I read that in the original Spanish version of The Motorcycle Diaries. (Much before Congo.) I think it was a couple of paragraphs long which basically went something like, "Those of African descent are a little lazy, compared to Europeans." I remember while reading it, I was thinking, "Che, man, this isn't good!" Then again, there are a lot of things in that diary that most fans of the revolutionary Che wouldn't like. But he changed; that's the important thing. I'll have to find the exact passage in the book and translate it, but I don't want people here to think that he continued thinking this way. Like I said, he didn't KNOW any black people when he wrote that; he was young and ill-informed and self-absorbed. He didn't care about poverty and class issues until after his traveling; even on that first trip, he hadn't really changed, yet. I used that as an example of why someone might say that Che was a racist, but I think it is important to realize that he was only human and became more open-minded once he became more political and once he actually met black people, once he actually saw that their struggles were not due to "laziness," once he became companeros with them. He admired many African revolutionaries, i.e. Lumumba, as well.

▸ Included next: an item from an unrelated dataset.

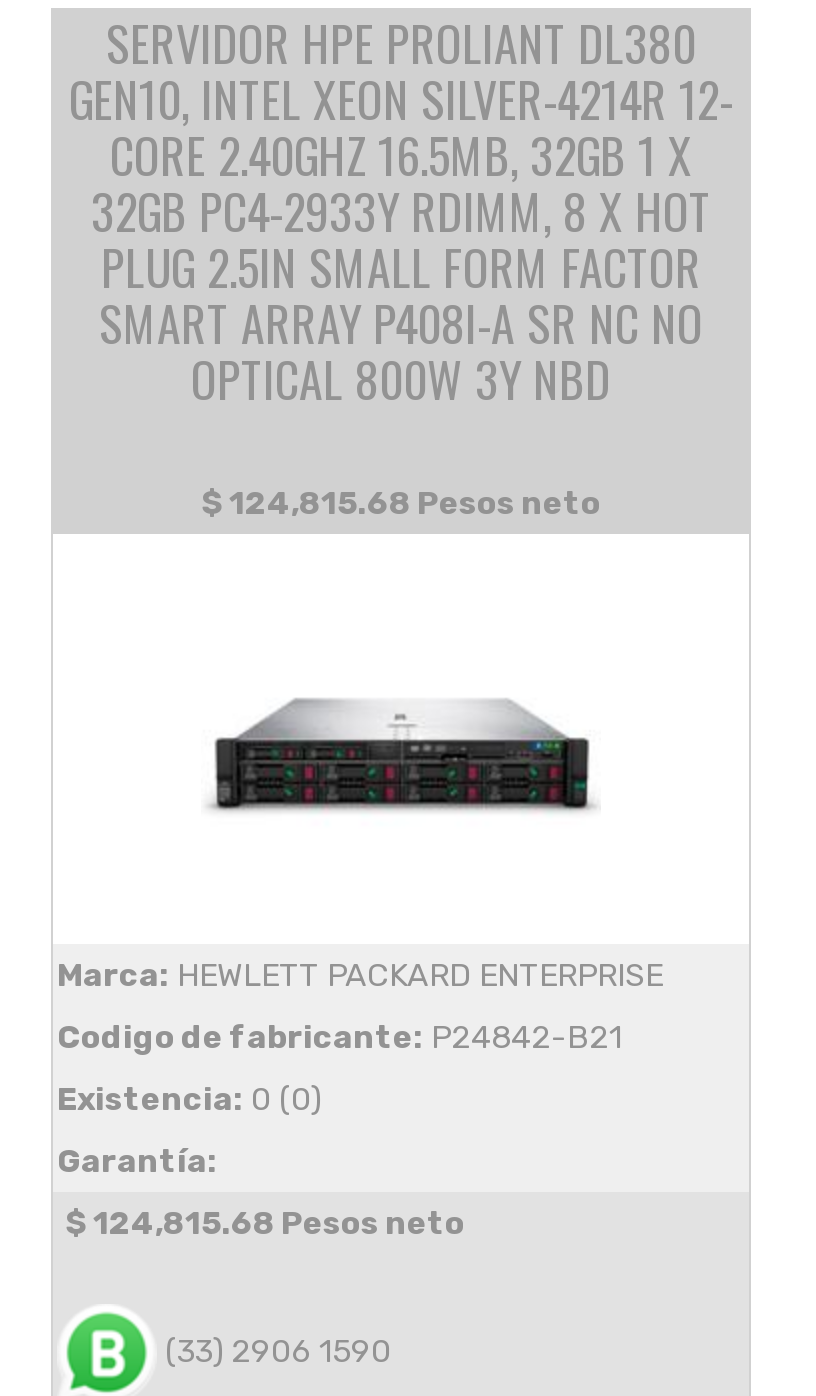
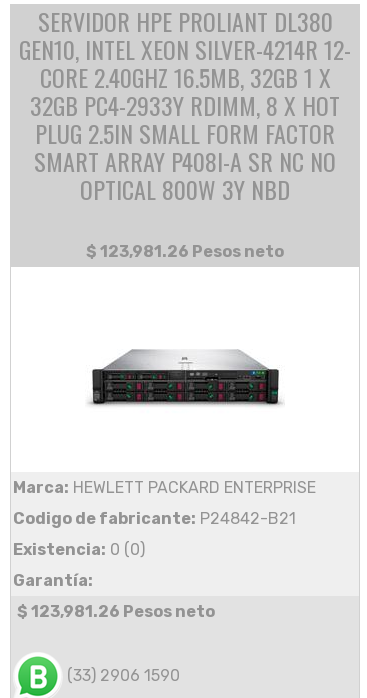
- $ 124,815.68 Pesos neto
+ $ 123,981.26 Pesos neto

- $ 124,815.68 Pesos neto
+ $ 123,981.26 Pesos neto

I really hope nobody here stops liking and admiring Che because of how he was when he was a young man...even then, when he was young, he wasn't a "racist"; just ignorant and misinformed about certain things and had certain stereotypes about people. I'm sure he hadn't seen any black people and few Indian people before he started that first trip. He seemed to just write certain things in that diary that weren't malicious in nature; he wrote in a way a couple of times like he didn't know what he was talking about. (Did that sentence make any sense?) I saw a documentary once that had some people saying that Che was a racist because he used the word "negrito"; in Argentina, it's a term of endearment or just how somebody describes somebody with darker skin, without meaning any harm. They're not very PC there. So, in summary: Che at 23=bourgeois, uninformed white male. Not racist or violent homophobic. Just that. Che stopped pretty much any racism he had once he became political and I'm not certain about the homophobia, but like I said, it was a different time and I don't think he would have harmed anybody for being gay. He probably would have said at the end of his life what he said in the diary, "He's sick and twisted, but doesn't deserve to be hurt." If he were still alive, I think he would have changed yet again on the gay issue.